Clojure file picture

But maybe it was one huge file with hundreds of lines of code? No. Just 58 lines of code.

Perhaps the Clojure version was a completely unreadable gibberish of magic variables and parentheses all over the place? Here is the main transformation logic between the two versions:

compare

The only difference in readability is that the Java version has a lot more parentheses.

The code review

I usually would not pay attention to Java’s verbosity, but during the Java code review I found myself thinking about:

Which class should I start with?
Which class should I go next?
How the classes fit together?
How the dependency graph looks like?
Who implements those interfaces? Are they necessary?
What are the responsibilities of each class?
Where is the data transformation?
Is the data transformation correct?

While the Clojure code review was about:

Is the data transformation correct?

This made me realize that the Clojure version was way simpler to understand, and that the fact of having a single file with 58 lines of code was a very important reason for it.

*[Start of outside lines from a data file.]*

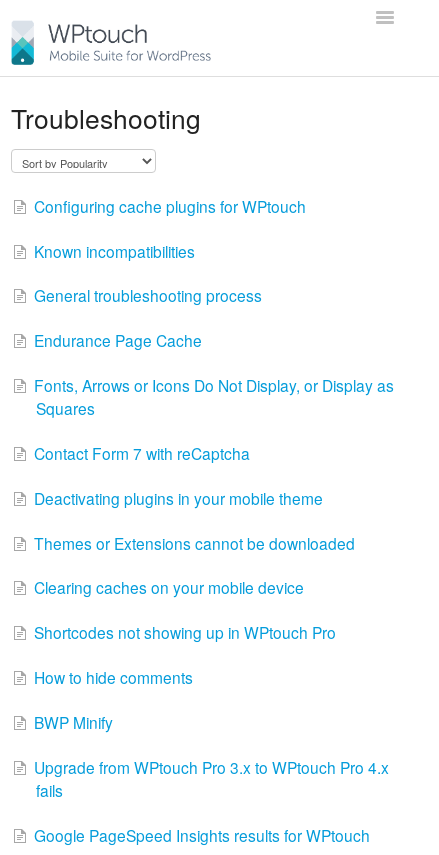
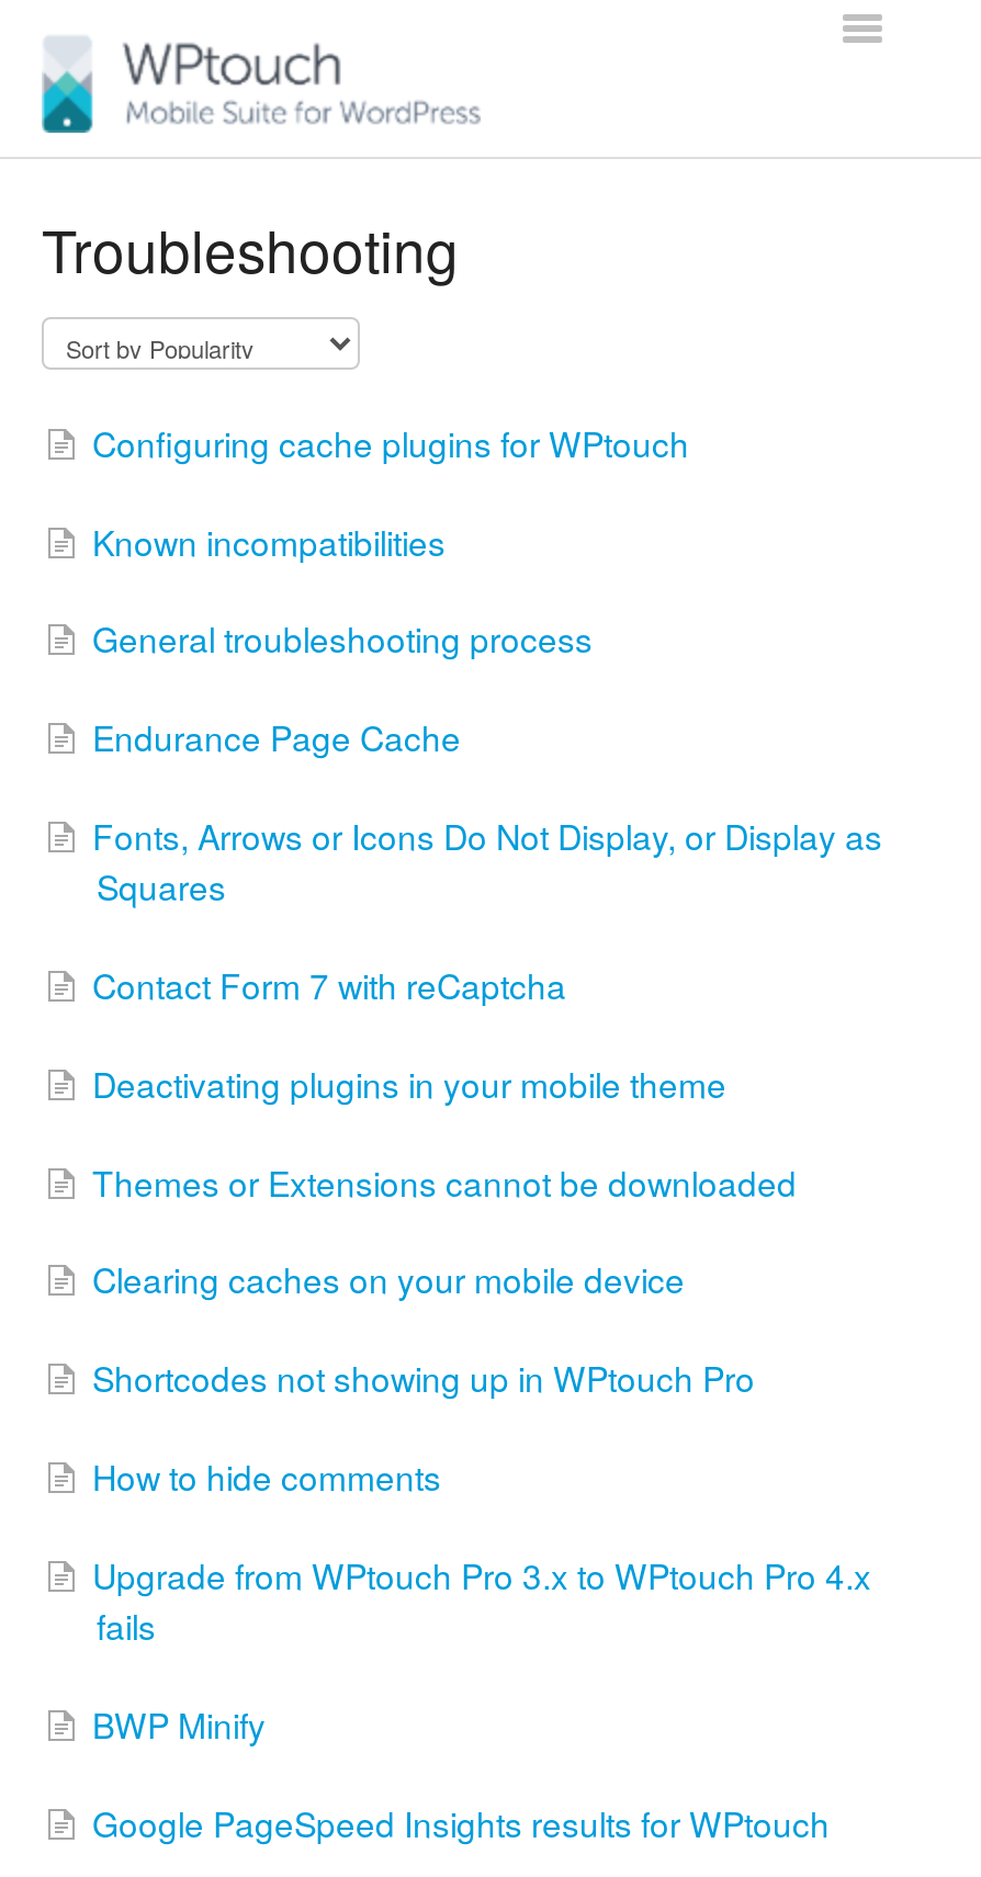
moved [34,711,113,733] -> [92,1699,266,1747]: BWP Minify
moved [34,756,389,801] -> [92,1550,871,1649]: Upgrade from WPtouch Pro 3.x to WPtouch Pro 4.x | fails

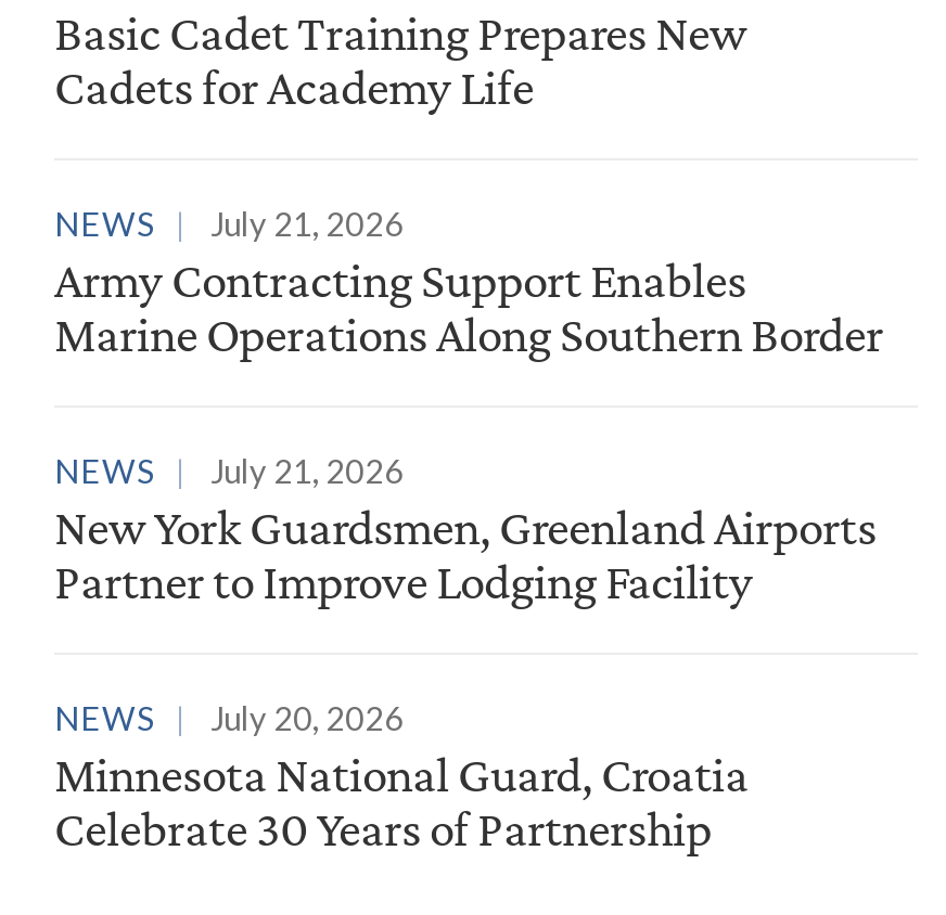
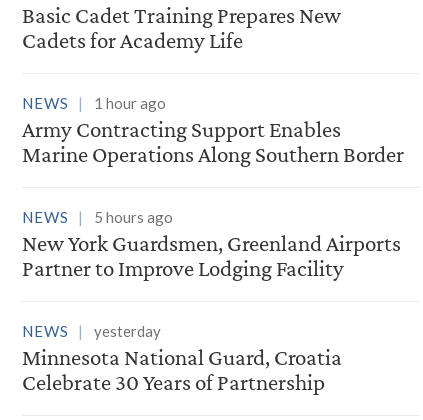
[54,204,404,243] NEWS July 21, 2026 -> [22,94,166,112] NEWS 1 hour ago
[54,451,404,490] NEWS July 21, 2026 -> [22,208,173,226] NEWS 5 hours ago
[210,699,404,738] July 20, 2026 -> [94,322,161,340] yesterday

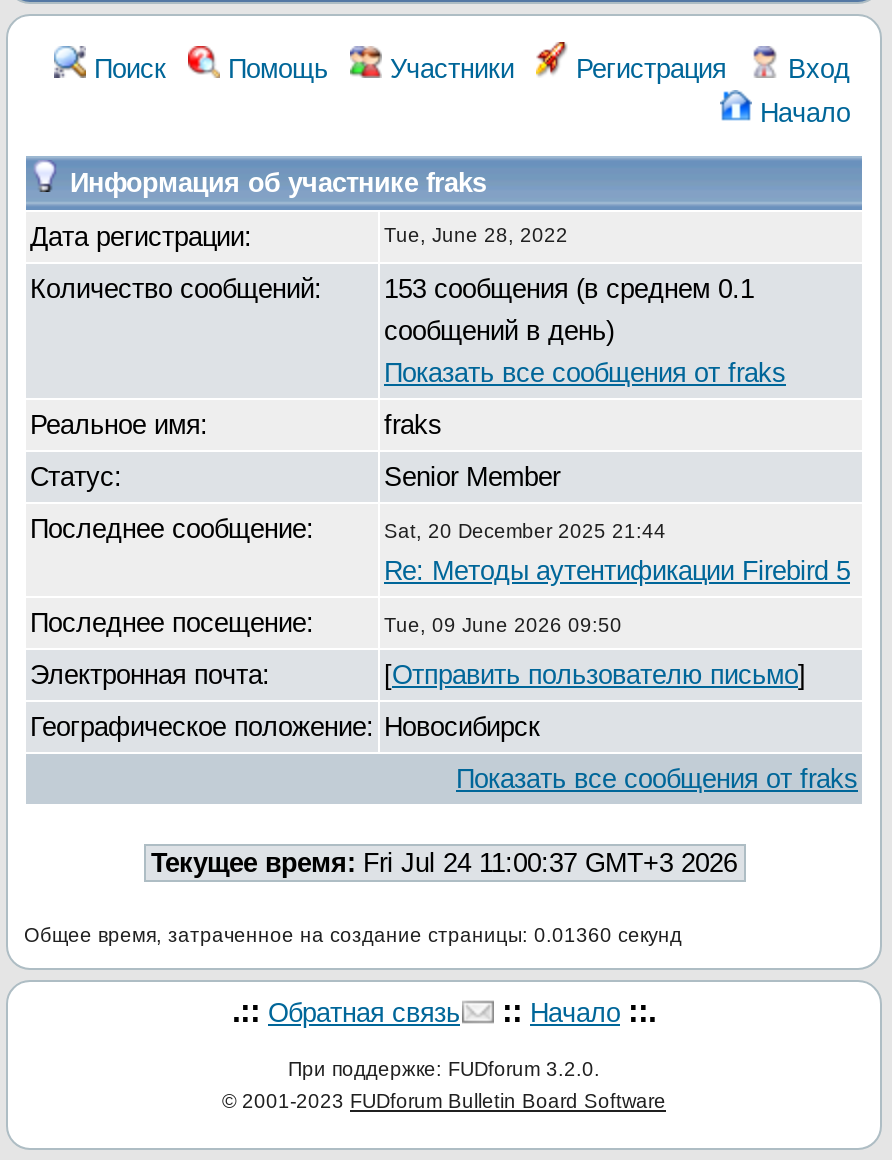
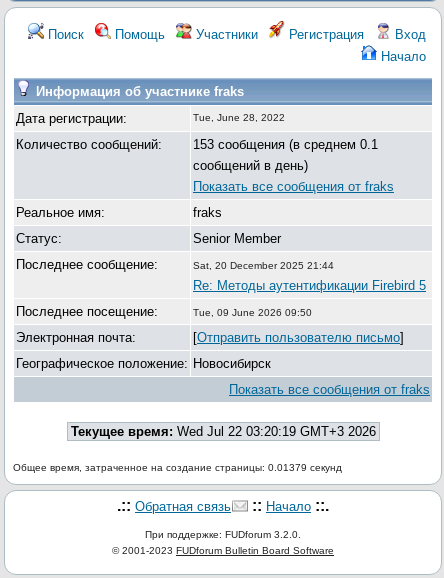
[151,848,737,878] Текущее время: Fri Jul 24 11:00:37 GMT+3 2026 -> [70,424,376,439] Текущее время: Wed Jul 22 03:20:19 GMT+3 2026
[24,924,682,946] Общее время, затраченное на создание страницы: 0.01360 секунд -> [13,462,342,473] Общее время, затраченное на создание страницы: 0.01379 секунд

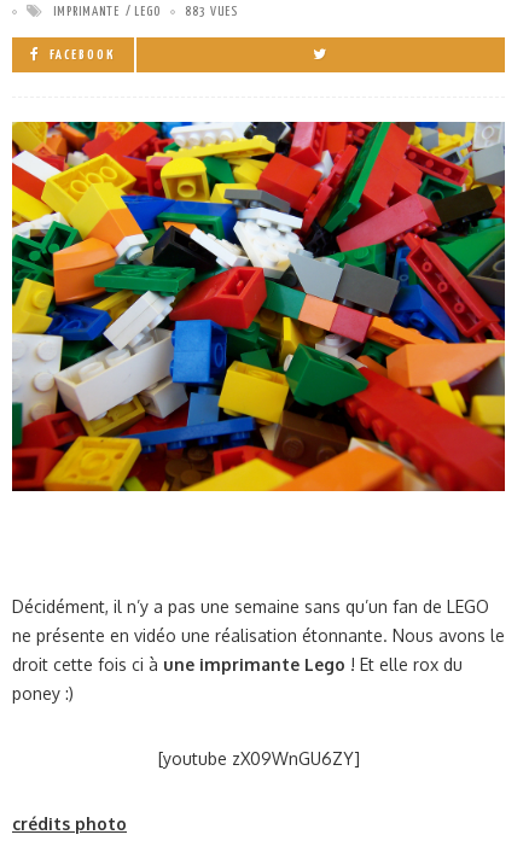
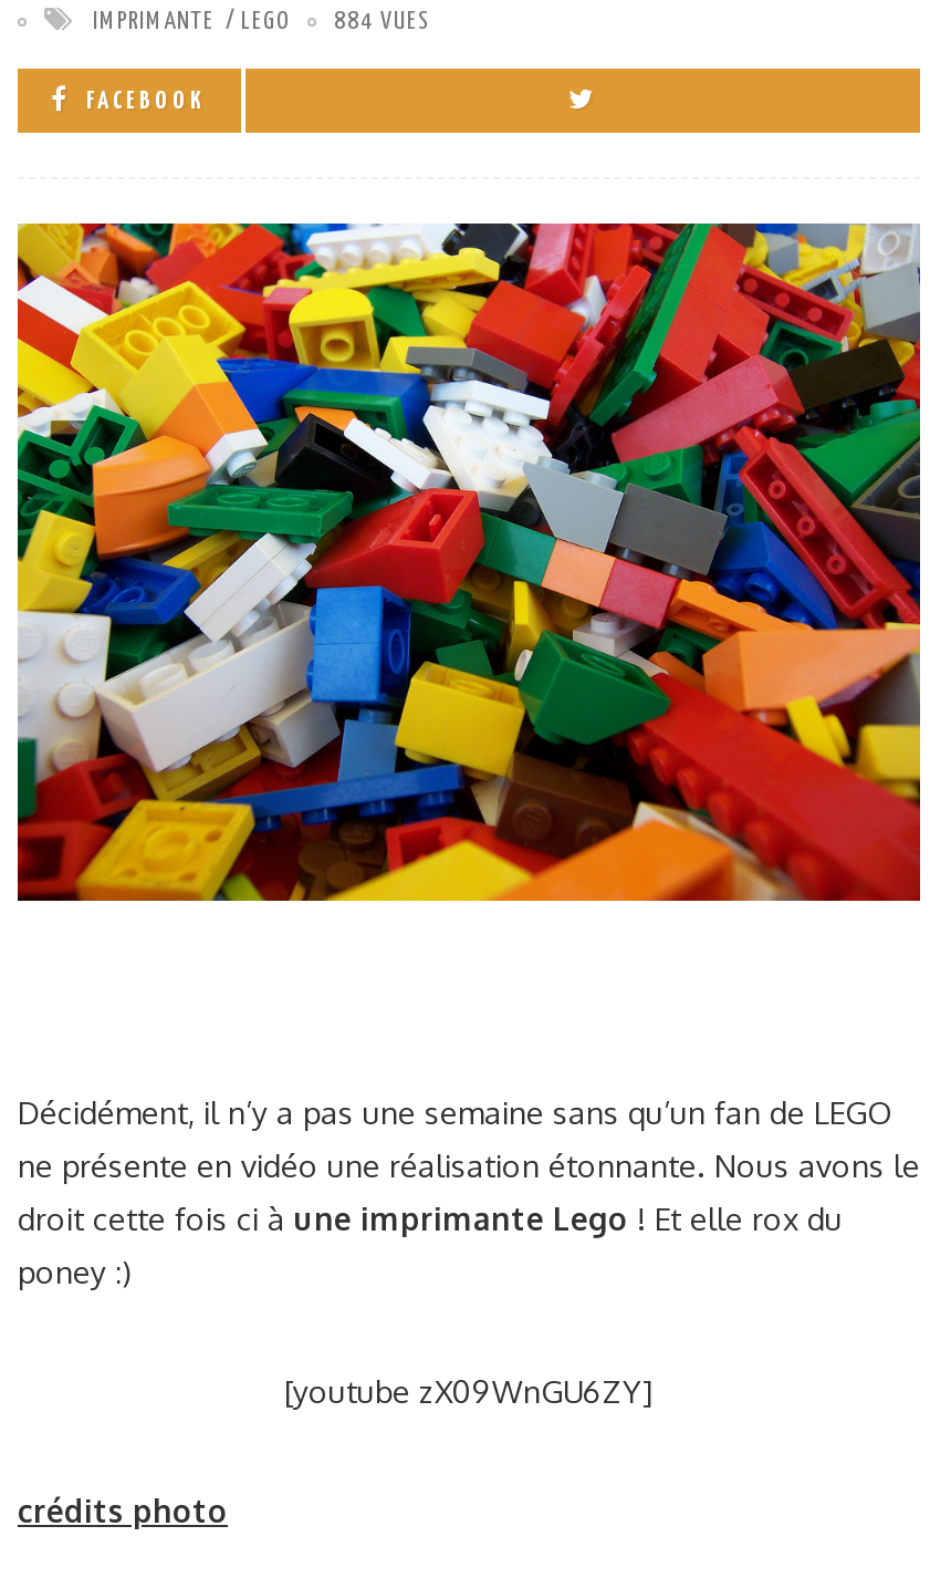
[53,5,238,18] IMPRIMANTE LEGO 883 VUES -> [93,9,431,33] IMPRIMANTE LEGO 884 VUES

What about bigger projects?

I don’t have any bigger project where the requirements where exactly the same as in here, but it is true that our Clojure micro-services have no more than 10 files, usually 3 or 4, while the simplest of our Java micro-service has several dozens.

And from experience, we know that the time to understand a codebase with 4 small classes is not the same as understanding one with 50 classes.

Incidental Complexity

So given that the inherent complexity of the problem is the same, and that the Clojure version is able to express the solution in 58 lines of code while the Java version require 441 lines of code, and that the Clojure version is easier to understand, what are those extra 383 (87% of the codebase) lines of perfectly idiomatic Java code about?

The answer is that all those extra lines of code fall into the incidental complexity bucket - that complexity that we (programmers) create ourselves by not using the right tools, complexity that our business paid us to create, pays us to maintain, but never really ever asked for.

Are lines of code important? Not as a measure of productivity, but certainly as a measure of complexity, especially if this complexity is incidental instead of inherent.

Imagine deleting 87% of all the code that you have to maintain!